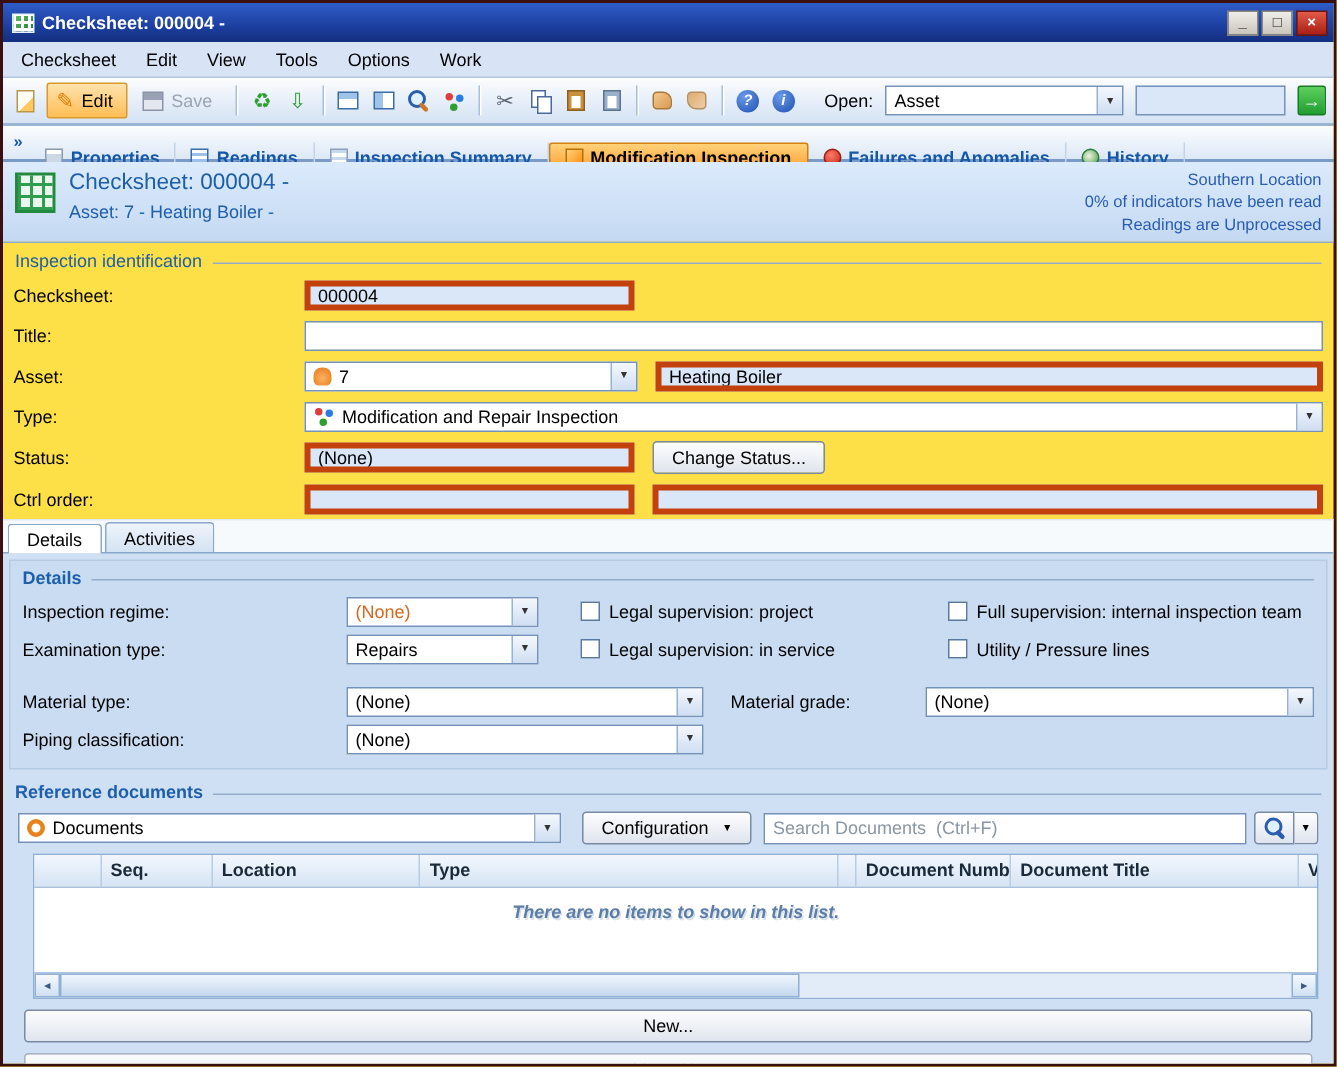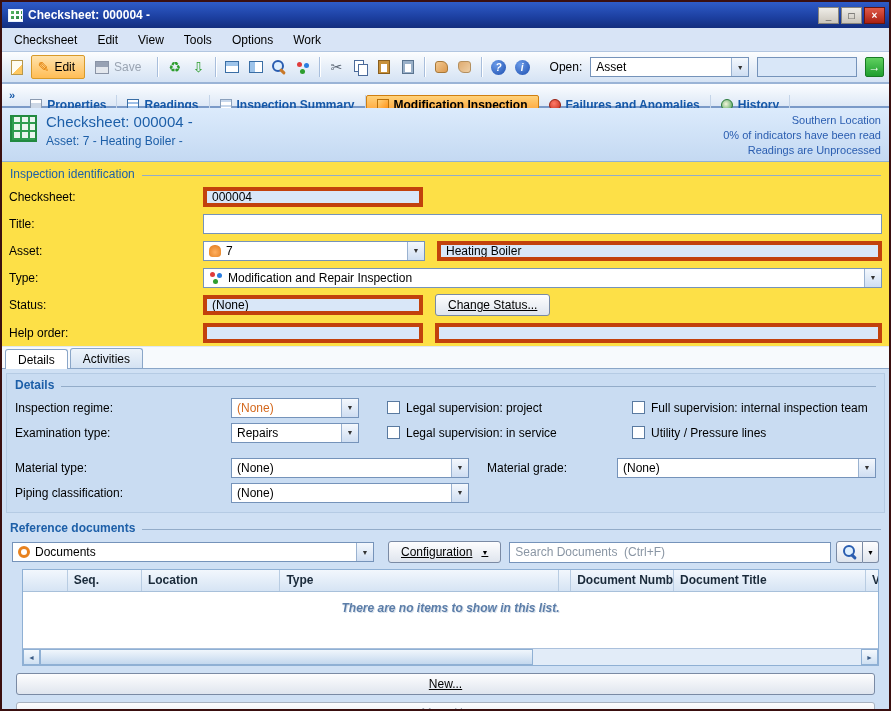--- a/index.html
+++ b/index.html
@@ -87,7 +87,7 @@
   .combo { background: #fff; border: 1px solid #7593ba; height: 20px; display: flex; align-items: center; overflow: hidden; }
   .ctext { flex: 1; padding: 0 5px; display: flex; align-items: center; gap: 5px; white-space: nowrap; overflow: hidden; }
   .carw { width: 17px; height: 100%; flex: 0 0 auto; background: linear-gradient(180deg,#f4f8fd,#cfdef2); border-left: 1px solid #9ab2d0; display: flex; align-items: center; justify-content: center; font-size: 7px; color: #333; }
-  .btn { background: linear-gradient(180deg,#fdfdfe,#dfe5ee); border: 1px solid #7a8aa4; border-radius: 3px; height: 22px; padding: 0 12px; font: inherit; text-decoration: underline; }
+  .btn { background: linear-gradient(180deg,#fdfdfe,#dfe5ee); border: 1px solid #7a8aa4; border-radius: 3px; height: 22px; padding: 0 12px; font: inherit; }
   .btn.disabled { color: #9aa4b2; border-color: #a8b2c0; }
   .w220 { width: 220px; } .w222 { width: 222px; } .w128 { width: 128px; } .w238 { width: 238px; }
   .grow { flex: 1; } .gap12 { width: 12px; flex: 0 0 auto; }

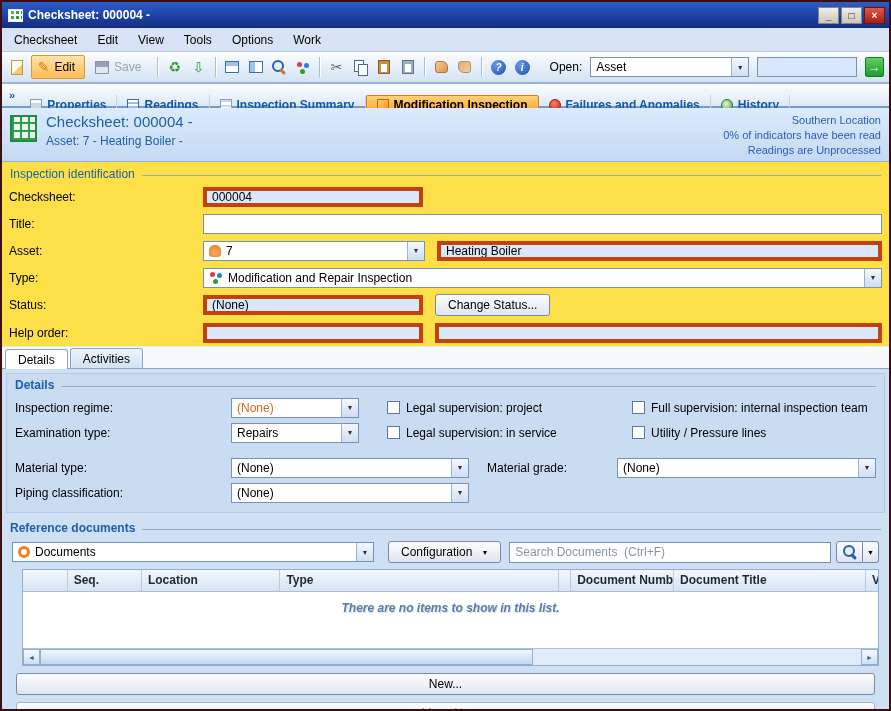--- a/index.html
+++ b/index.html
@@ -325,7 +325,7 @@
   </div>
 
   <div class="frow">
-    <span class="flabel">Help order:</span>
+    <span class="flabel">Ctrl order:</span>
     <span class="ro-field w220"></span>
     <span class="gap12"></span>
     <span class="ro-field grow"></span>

----

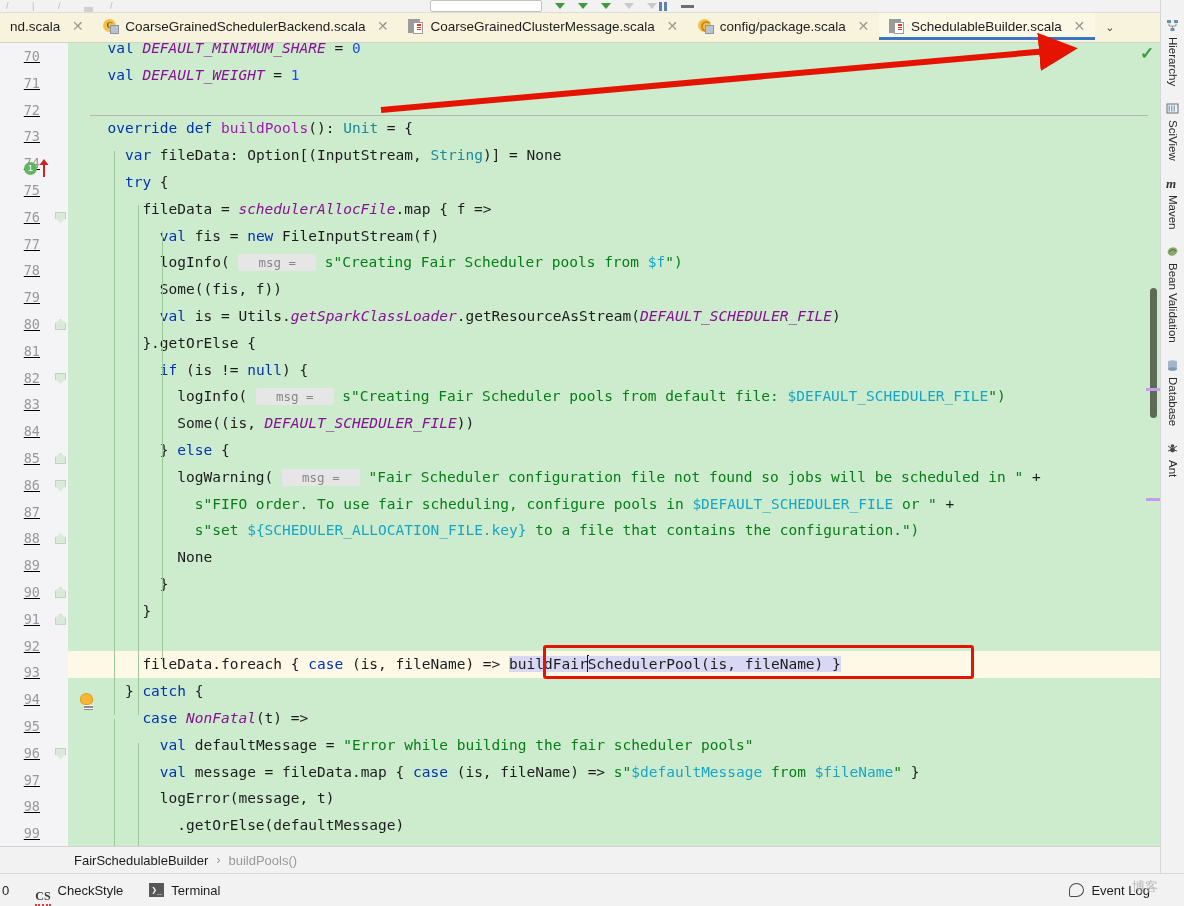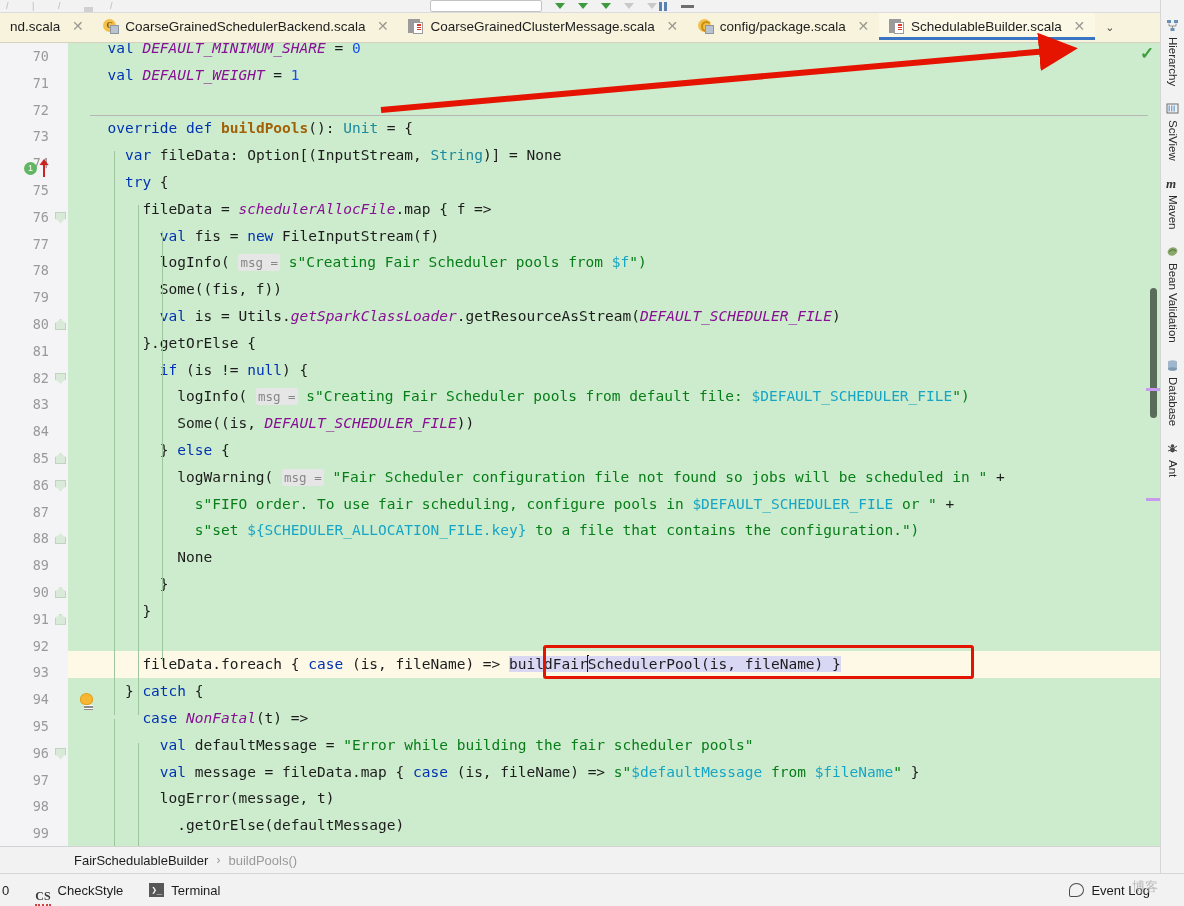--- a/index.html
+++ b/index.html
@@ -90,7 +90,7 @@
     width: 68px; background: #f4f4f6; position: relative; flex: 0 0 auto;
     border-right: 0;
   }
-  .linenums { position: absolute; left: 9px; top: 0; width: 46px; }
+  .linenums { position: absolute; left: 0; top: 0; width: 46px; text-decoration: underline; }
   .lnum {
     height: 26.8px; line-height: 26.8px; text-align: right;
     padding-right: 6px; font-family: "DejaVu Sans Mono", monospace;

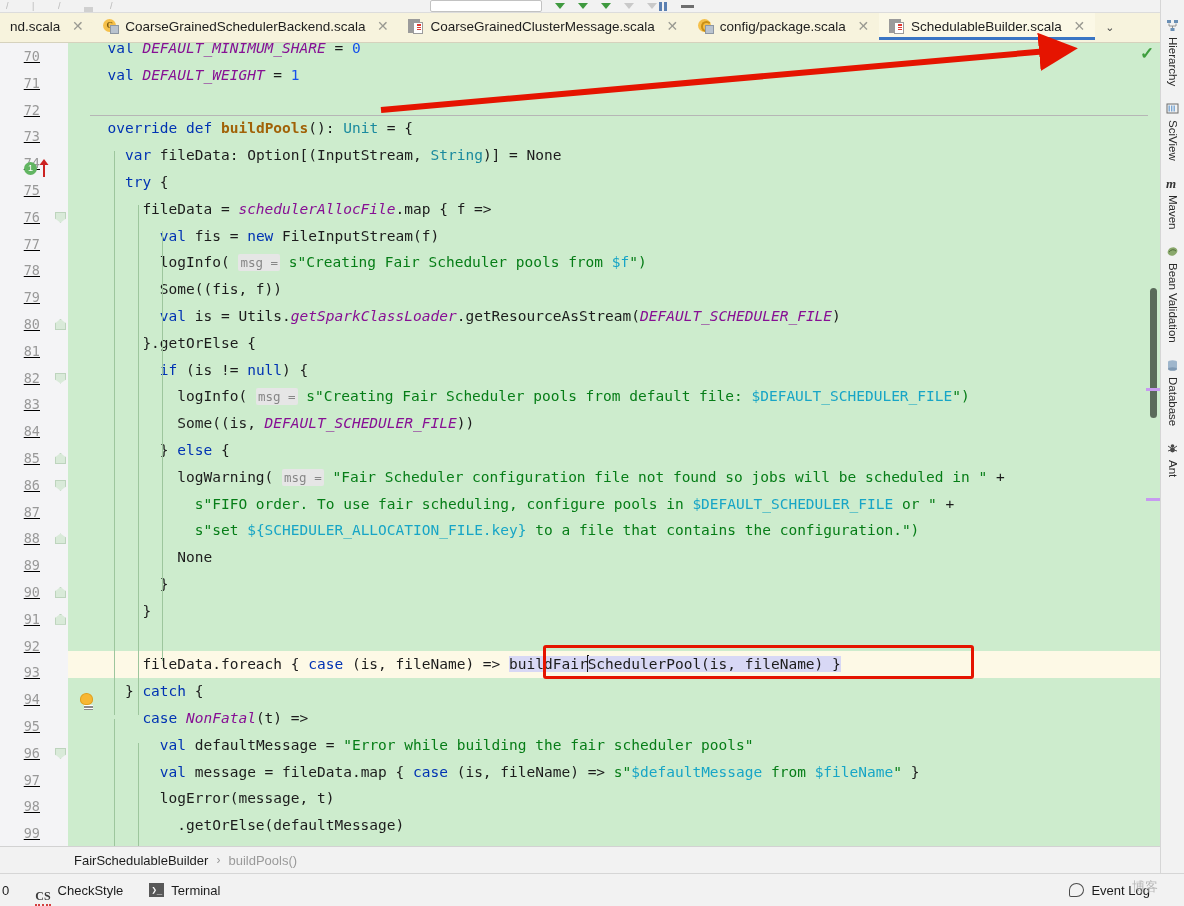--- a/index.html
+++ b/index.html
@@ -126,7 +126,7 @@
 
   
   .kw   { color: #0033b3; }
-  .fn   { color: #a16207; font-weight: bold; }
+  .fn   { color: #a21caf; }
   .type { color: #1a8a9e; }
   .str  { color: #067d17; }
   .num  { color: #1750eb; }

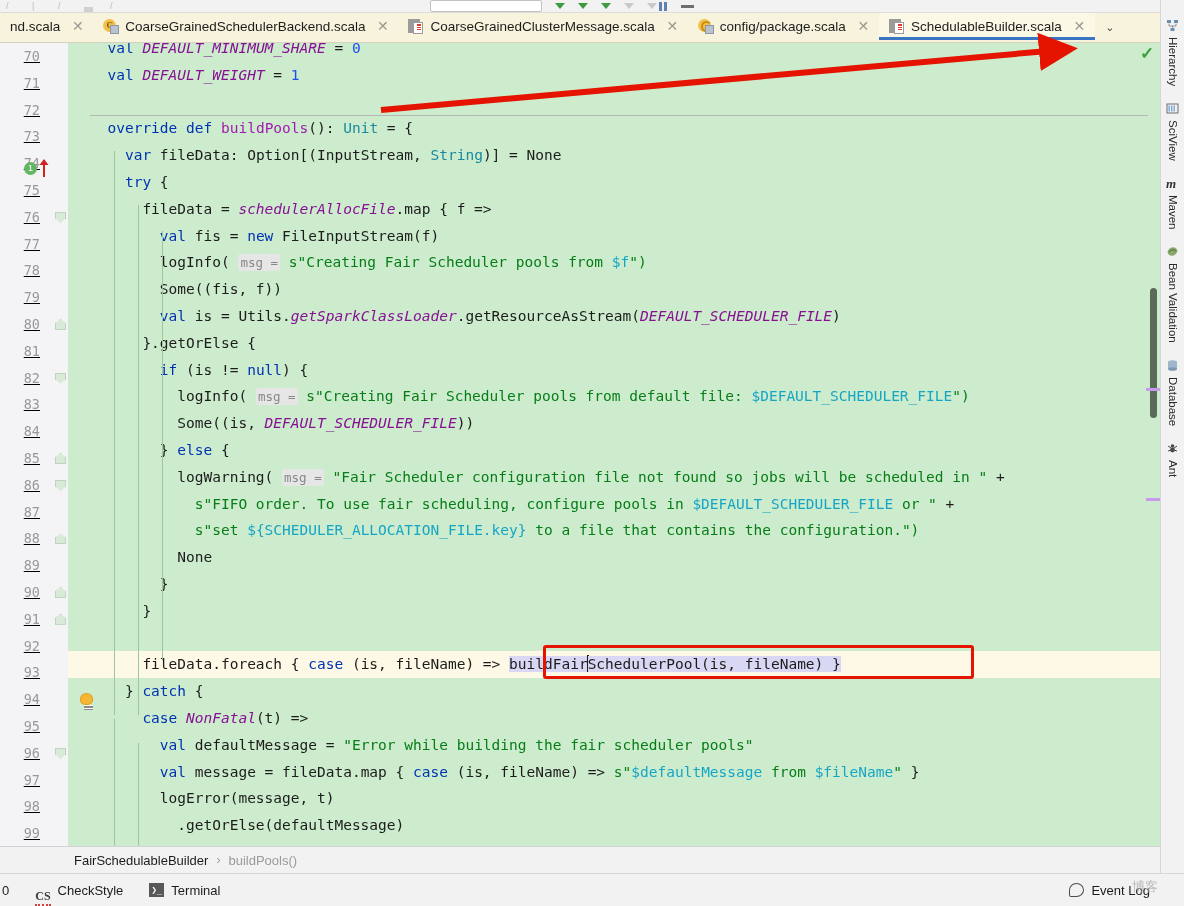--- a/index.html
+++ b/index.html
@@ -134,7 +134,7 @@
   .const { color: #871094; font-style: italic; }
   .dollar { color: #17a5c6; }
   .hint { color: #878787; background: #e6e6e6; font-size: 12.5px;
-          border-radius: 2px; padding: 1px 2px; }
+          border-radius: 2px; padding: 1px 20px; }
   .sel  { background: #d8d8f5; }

----

Every line that holds the word "auto" should be copied from the records above.

   .carw { width: 17px; height: 100%; flex: 0 0 auto; background: linear-gradient(180deg,#f4f8fd,#cfdef2); border-left: 1px solid #9ab2d0; display: flex; align-items: center; justify-content: center; font-size: 7px; color: #333; }
   .grow { flex: 1; } .gap12 { width: 12px; flex: 0 0 auto; }
     width: 68px; background: #f4f4f6; position: relative; flex: 0 0 auto;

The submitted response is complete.